Include in the reply only the lines from the start of the data below through the line containing "2016 at 11:00 a.m.", reproduced exactly and with no pictures.

Start of Input data

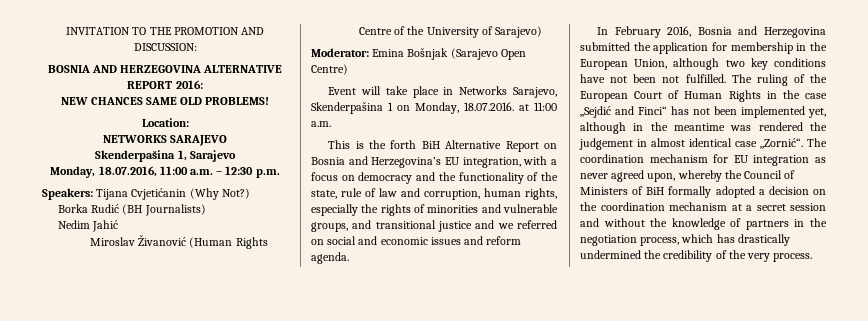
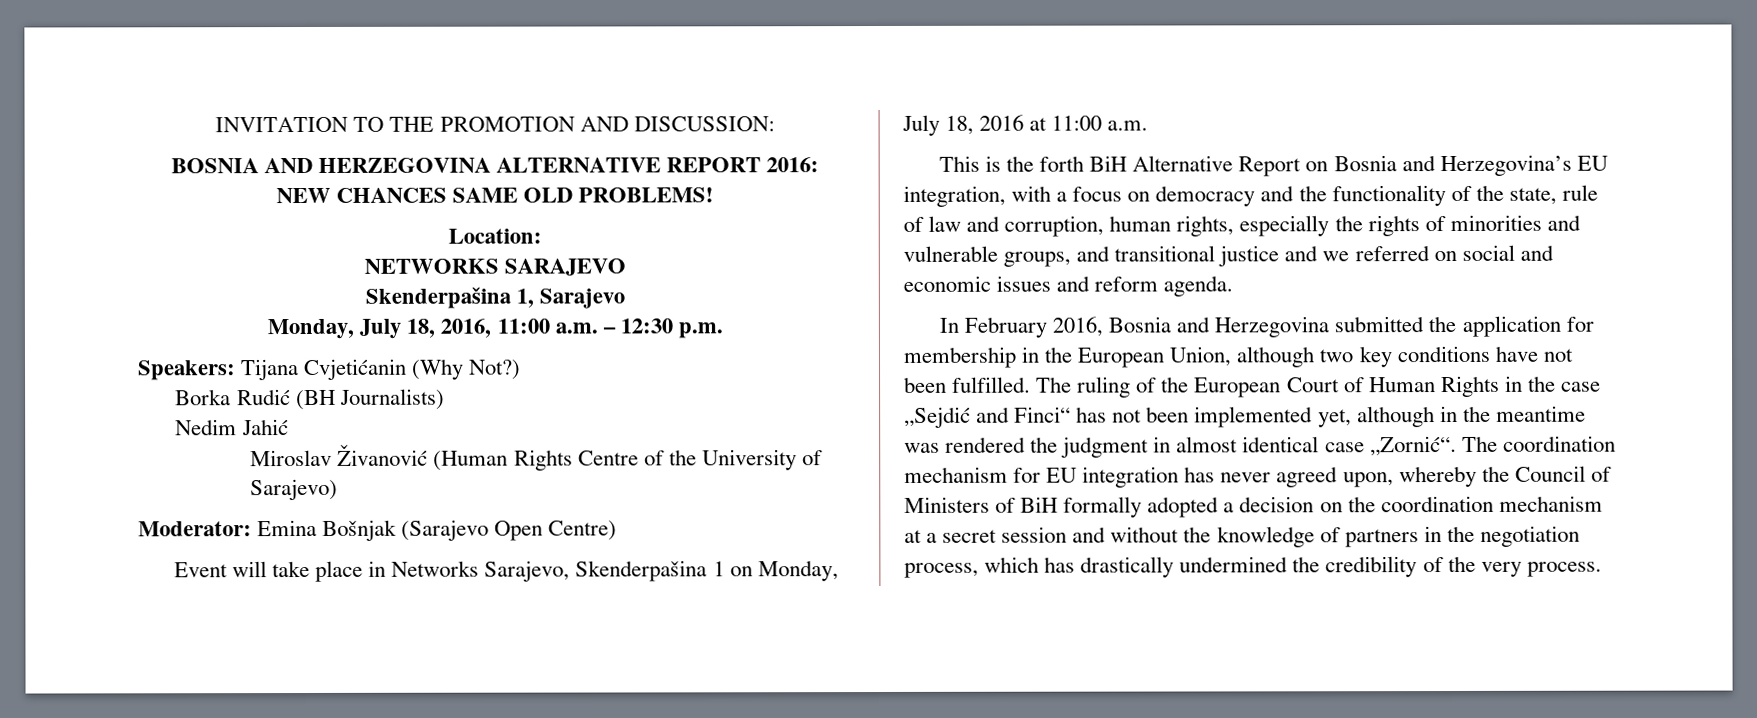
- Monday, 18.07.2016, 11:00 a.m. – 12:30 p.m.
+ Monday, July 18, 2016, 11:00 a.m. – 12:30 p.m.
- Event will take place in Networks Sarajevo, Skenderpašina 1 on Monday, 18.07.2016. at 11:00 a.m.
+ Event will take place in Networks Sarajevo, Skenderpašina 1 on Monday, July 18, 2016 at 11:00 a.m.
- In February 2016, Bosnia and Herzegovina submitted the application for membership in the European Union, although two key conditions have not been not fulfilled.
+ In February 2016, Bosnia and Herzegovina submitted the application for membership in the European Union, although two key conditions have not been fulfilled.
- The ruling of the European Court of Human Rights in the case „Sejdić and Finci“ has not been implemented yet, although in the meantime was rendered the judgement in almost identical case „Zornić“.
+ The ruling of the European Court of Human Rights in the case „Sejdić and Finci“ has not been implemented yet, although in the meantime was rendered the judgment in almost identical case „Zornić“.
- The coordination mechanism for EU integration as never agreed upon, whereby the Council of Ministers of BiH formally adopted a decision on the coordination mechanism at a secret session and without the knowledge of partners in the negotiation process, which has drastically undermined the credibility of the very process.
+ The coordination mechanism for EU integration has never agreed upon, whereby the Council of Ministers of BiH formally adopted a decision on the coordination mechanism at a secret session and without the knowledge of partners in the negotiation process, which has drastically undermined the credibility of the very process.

End of Input data

» Response to the task
- Monday, 18.07.2016, 11:00 a.m. – 12:30 p.m.
+ Monday, July 18, 2016, 11:00 a.m. – 12:30 p.m.
- Event will take place in Networks Sarajevo, Skenderpašina 1 on Monday, 18.07.2016. at 11:00 a.m.
+ Event will take place in Networks Sarajevo, Skenderpašina 1 on Monday, July 18, 2016 at 11:00 a.m.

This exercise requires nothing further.